Bagaimana menyikapi militerisasi ekonomi ini? Pertama-tama, kita harus mengubah cara kita dalam berpikir, bahwa segala praktik kekerasan dan pelanggaran HAM yang dilakukan pemerintah selama ini, misalnya, berdiri terpisah dari agenda pembangunan ekonominya. Cara kita berpikir yang terkotak-kotak itulah yang selama ini membuat aktivitas kita selalu bersifat parsial, dan dalam hal tertentu, gontok-gontokkan tanpa dasar yang jelas. Dalam masyarakat berkelas-kelas seperti sekarang ini, pembangunan ekonomi niscaya mensyaratkan dilakukannya tindakan-tindakan kekerasan oleh Negara.

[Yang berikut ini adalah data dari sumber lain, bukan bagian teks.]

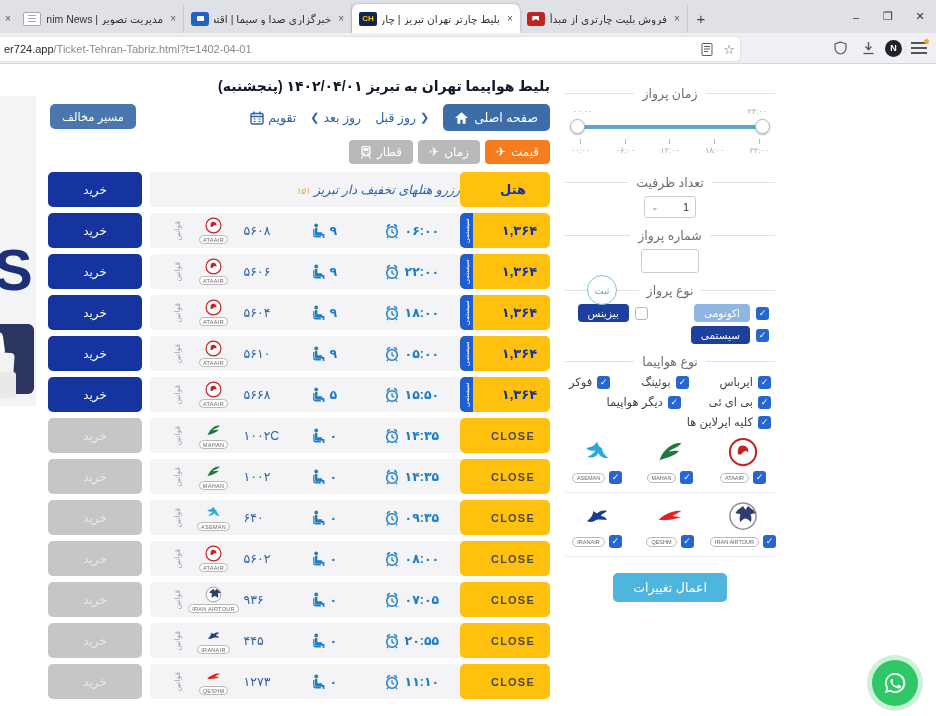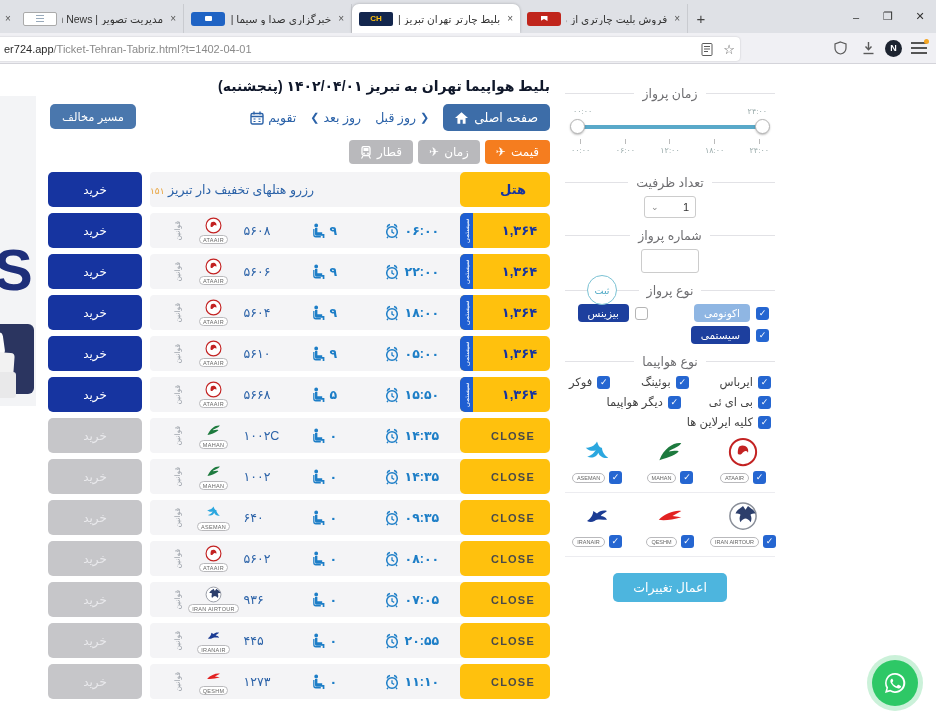"CH" .fav { width: 34px -> 18px }
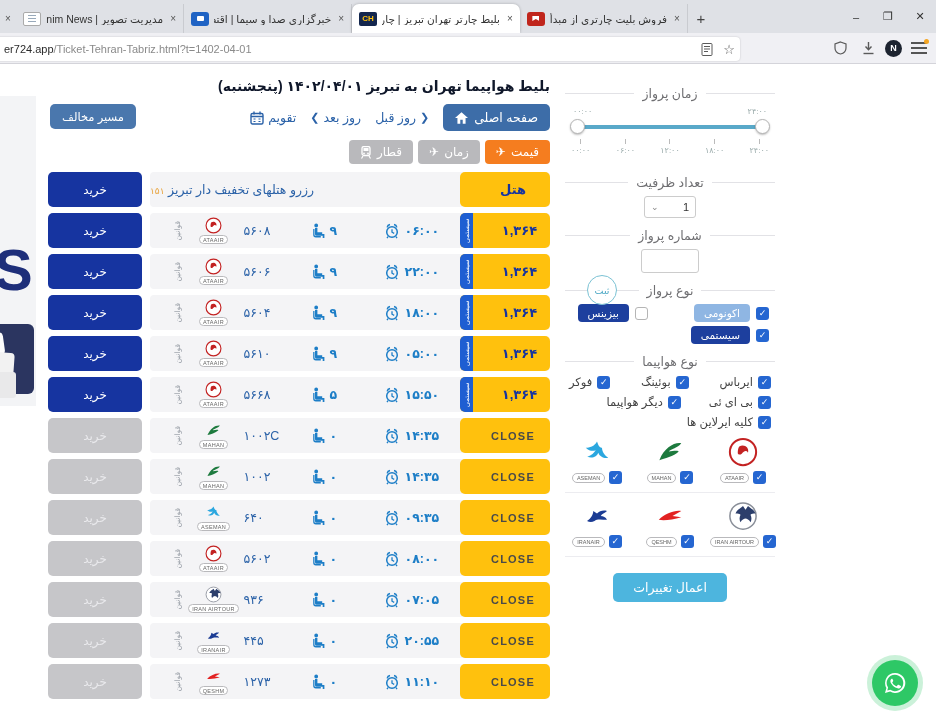"رزرو هتلهای تخفیف دار تبریز" .hotel-link { font-style: none -> italic; text-align: left -> right }
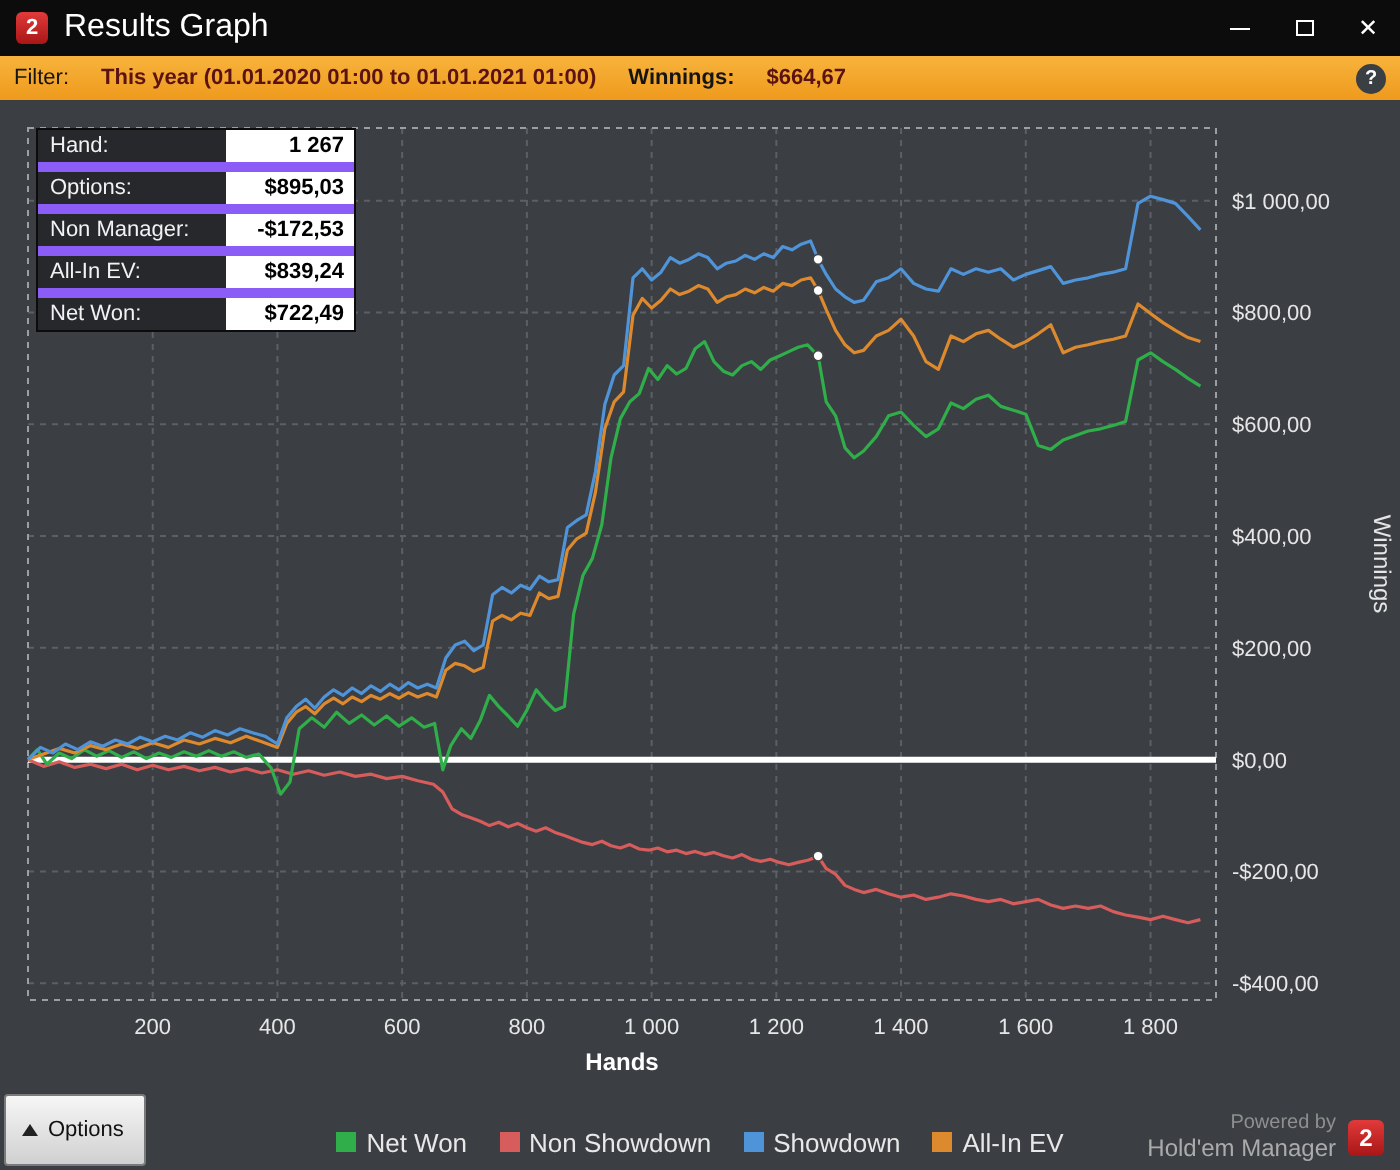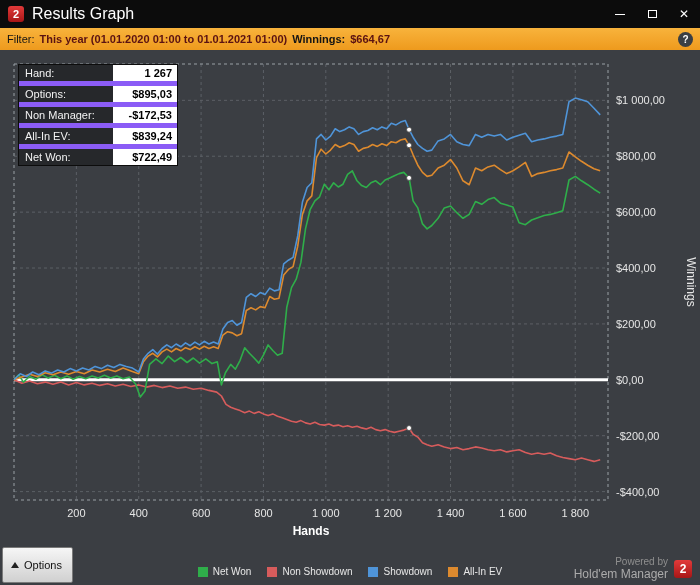"Filter:" .filterbar { gap: 5px -> 16px }
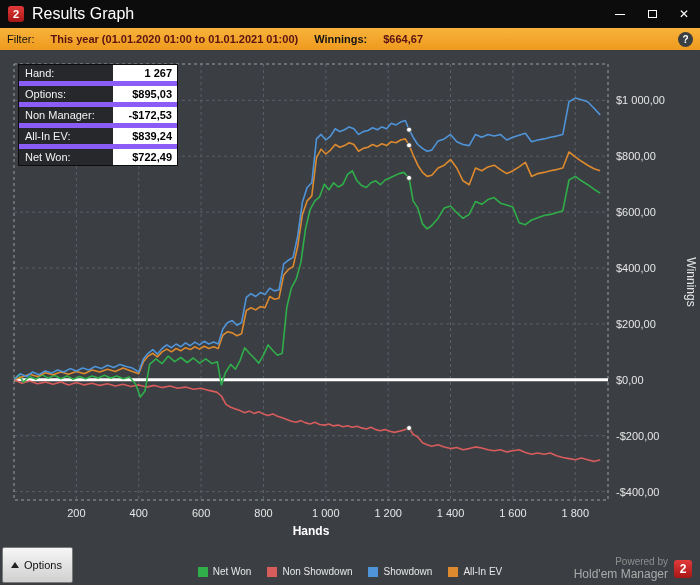"Net Won" .legend-item { align-items: flex-end -> center; font-size: 10px -> 13px }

Kedua, kita harus berhenti berpikir dan bertindak secara parsial dan terpisah-pisah. Spesialisasi aktivitas itu perlu, tapi tidak boleh terisolasi dari narasi besar militerisasi ekonomi. Spesialisasi membuat kita paham secara mendalam dan detail bidang aktivitas kita, tetapi kalau kita terisolasi dari narasi besar itu maka kita menjadi spesialis yang berkacamata kuda. Para aktivis HAM, misalnya, tidak bisa lagi hanya teriak-teriak soal ingkar janji Jokowi untuk menuntaskan kasus-kasus pelanggaran HAM masa lalu, atau mengecam tindakan brutal dari polisi dan tentara selama pelaksanaan penggusuran berlangsung. Kita harus berpikir bahwa ingkar janji itu dilakukannya demi memuluskan agenda pembangunan ekonominya dan agenda pembangunan ekonomi itu hanya akan lancar jika ia mendapat sokongan penuh dari aparat kekerasan negara seperti TNI dan Polisi.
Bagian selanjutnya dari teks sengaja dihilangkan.